▶ _YOUR INSTRUCTIONS_
Extract the line that contains "font-size: 7.3px;" and every line after it to the end of the records below, exactly as written and nothing else.

▶ _SUPPLIED DATA_
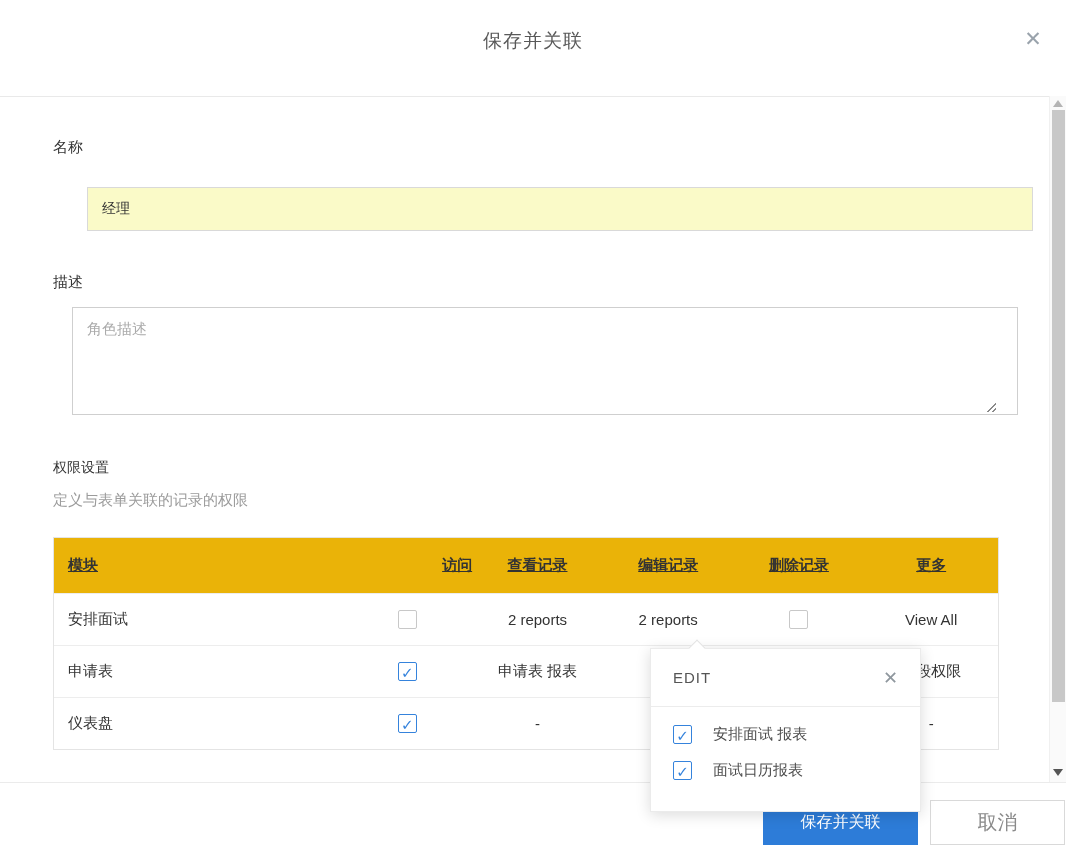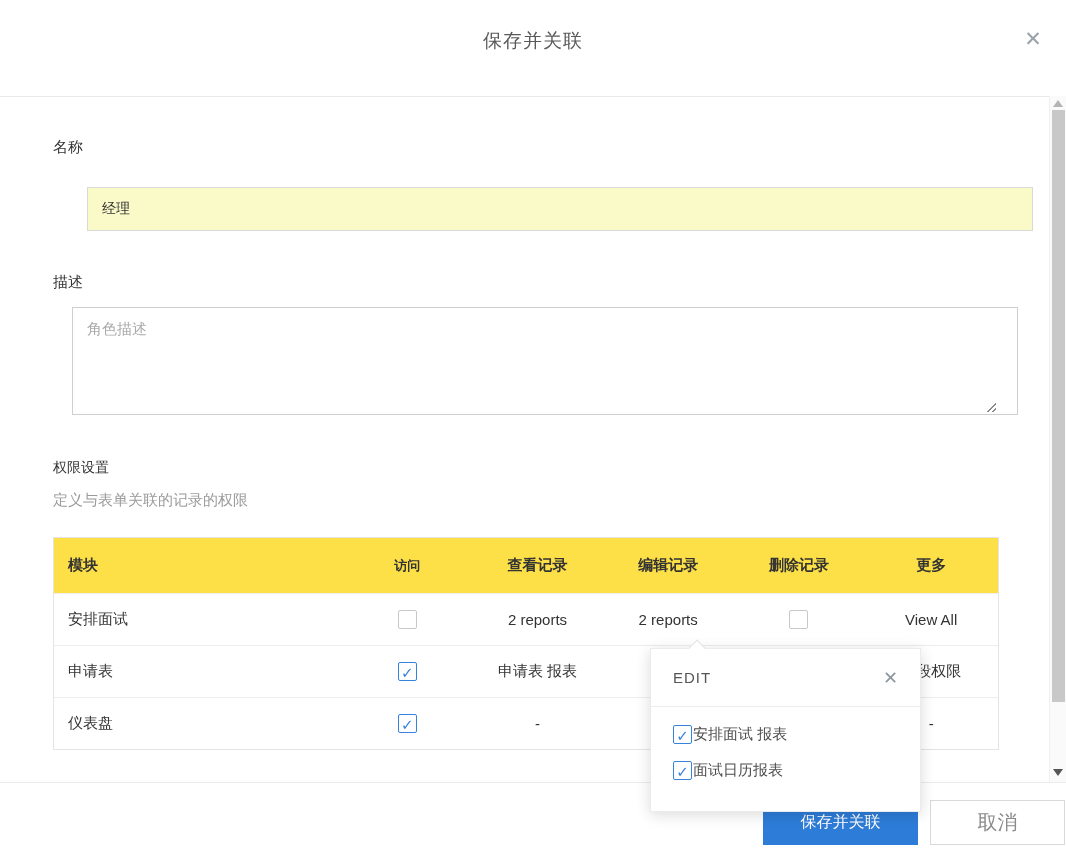--- a/index.html
+++ b/index.html
@@ -34,7 +34,7 @@
 
   .perm-table { left:53px; top:537px; width:946px; border:1px solid #e4e4e4; background:#fff; }
   .t-row { display:flex; align-items:center; height:52px; border-top:1px solid #ededed; background:#fff; }
-  .t-head { height:55px; background:#fde047; border-top:none; font-weight:bold; }
+  .t-head { height:55px; background:#eab308; border-top:none; font-weight:bold;text-decoration:underline; }
   .c-module { width:289px; padding-left:14px; text-align:left; font-size:15px; }
   .c-access { width:130px; text-align:center; font-size:13px; }
   .c-view, .c-edit, .c-delete { width:131px; text-align:center; font-size:15px; }

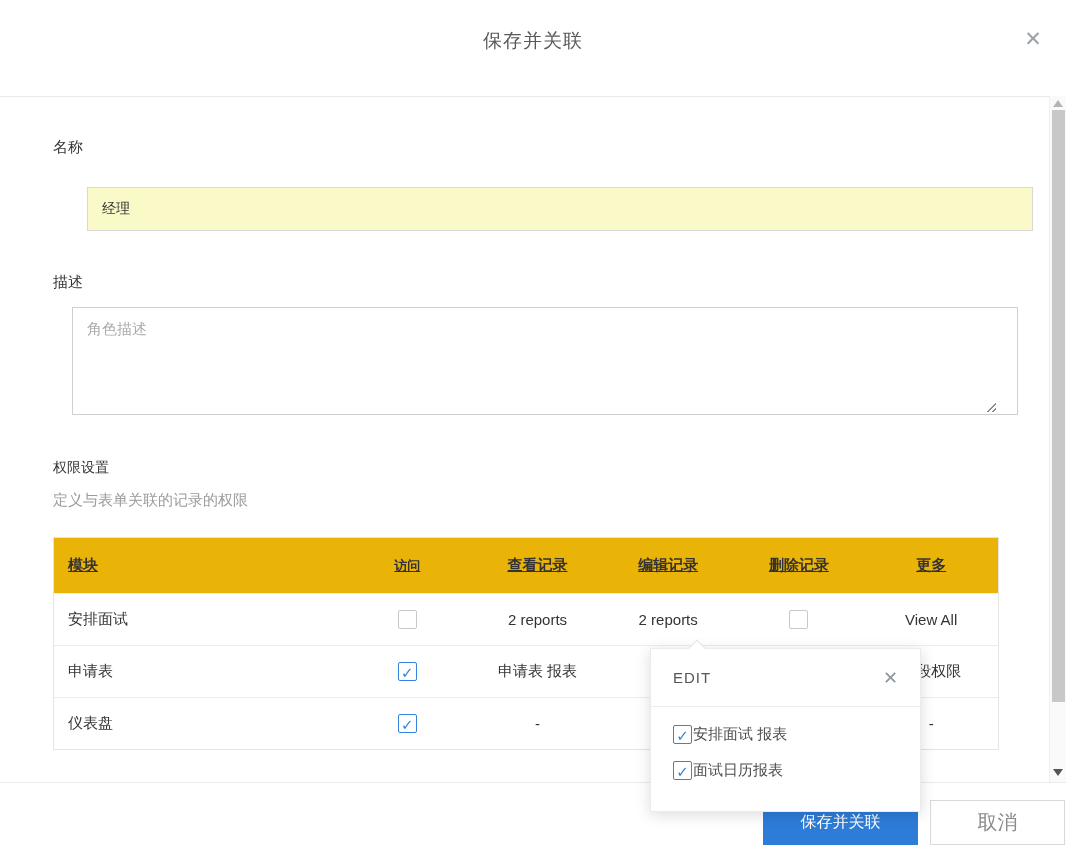--- a/index.html
+++ b/index.html
@@ -36,7 +36,7 @@
   .t-row { display:flex; align-items:center; height:52px; border-top:1px solid #ededed; background:#fff; }
   .t-head { height:55px; background:#eab308; border-top:none; font-weight:bold;text-decoration:underline; }
   .c-module { width:289px; padding-left:14px; text-align:left; font-size:15px; }
-  .c-access { width:130px; text-align:center; font-size:13px; }
+  .c-access { width:130px; text-align:right; font-size:15px; }
   .c-view, .c-edit, .c-delete { width:131px; text-align:center; font-size:15px; }
   .c-more { width:134px; text-align:center; font-size:15px; }
   .cell-flex { display:flex; justify-content:center; }

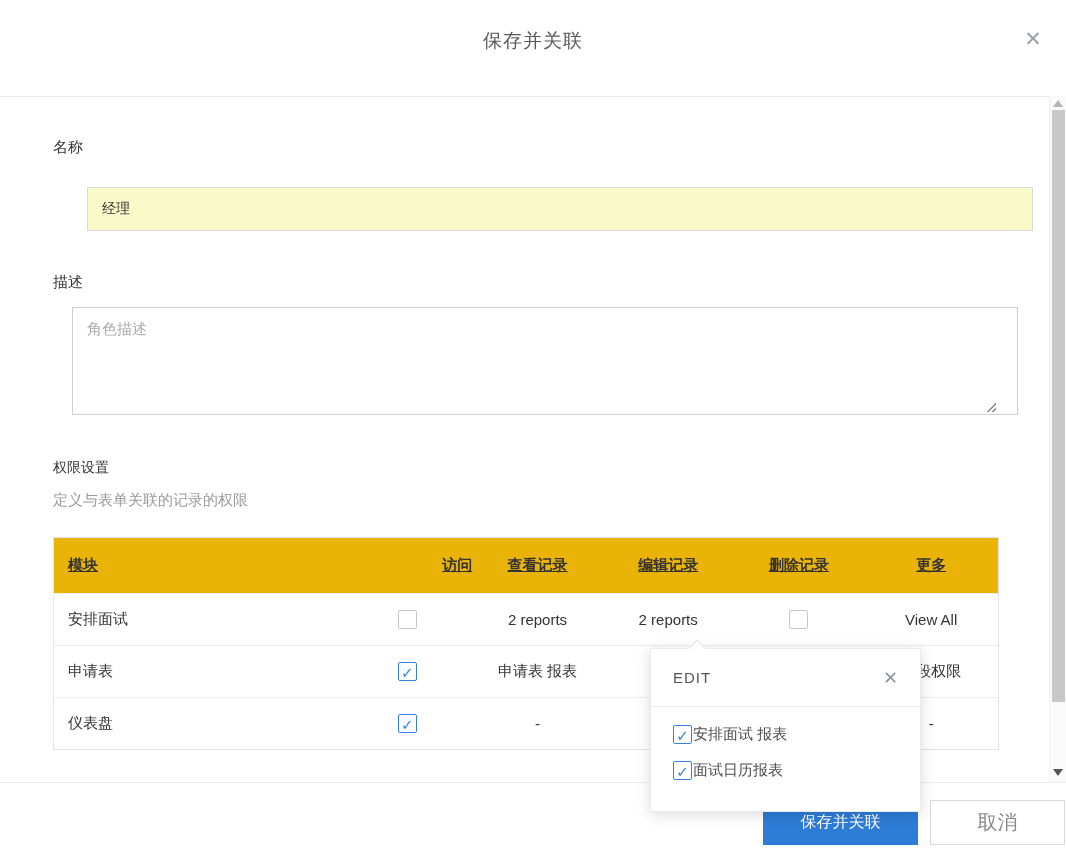--- a/index.html
+++ b/index.html
@@ -59,7 +59,7 @@
   .popup-title { font-size:15px; color:#555; letter-spacing:1px; }
   .popup-close { font-size:18px; color:#8f979e; cursor:pointer; font-weight:300; }
   .popup-items { padding:18px 22px 0; }
-  .popup-item { display:flex; align-items:center; gap:1px; margin-bottom:17px; }
+  .popup-item { display:flex; align-items:center; gap:21px; margin-bottom:17px; }
   .popup-item-label { font-size:15px; color:#4d4d4d; }
 
   

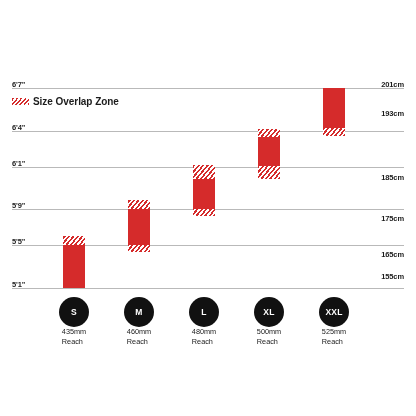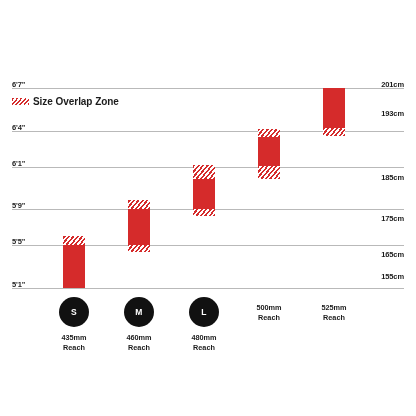--- a/index.html
+++ b/index.html
@@ -196,6 +196,7 @@
   </div>
 
   <div class="size-group" style="left:254px; top:297px; width:30px;">
+    <div class="size-circle">XL</div>
     <div class="size-reach">
       <span>500mm</span><br>
       <span>Reach</span>

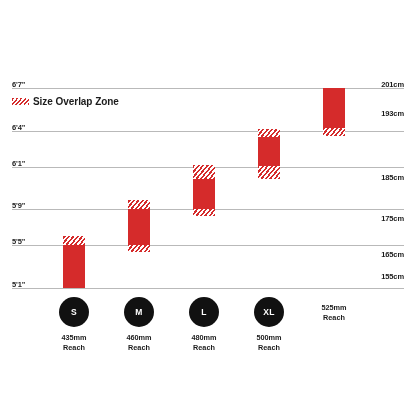--- a/index.html
+++ b/index.html
@@ -204,6 +204,7 @@
   </div>
 
   <div class="size-group" style="left:319px; top:297px; width:30px;">
+    <div class="size-circle">XXL</div>
     <div class="size-reach">
       <span>525mm</span><br>
       <span>Reach</span>

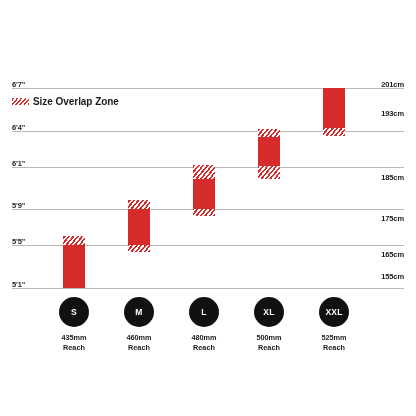--- a/index.html
+++ b/index.html
@@ -105,11 +105,9 @@
     letter-spacing: 0.2px;
   }
   .size-reach {
-    margin-top: 6px;
     font-size: 7.3px;
-    font-weight: bold;
+    font-weight: normal;
     color: #1b1b1b;
-    text-align: center;
     line-height: 9.5px;
     white-space: nowrap;
   }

▶ _RESULT_
     font-size: 7.3px;
-    font-weight: bold;
+    font-weight: normal;
     color: #1b1b1b;
-    text-align: center;
     line-height: 9.5px;
     white-space: nowrap;
   }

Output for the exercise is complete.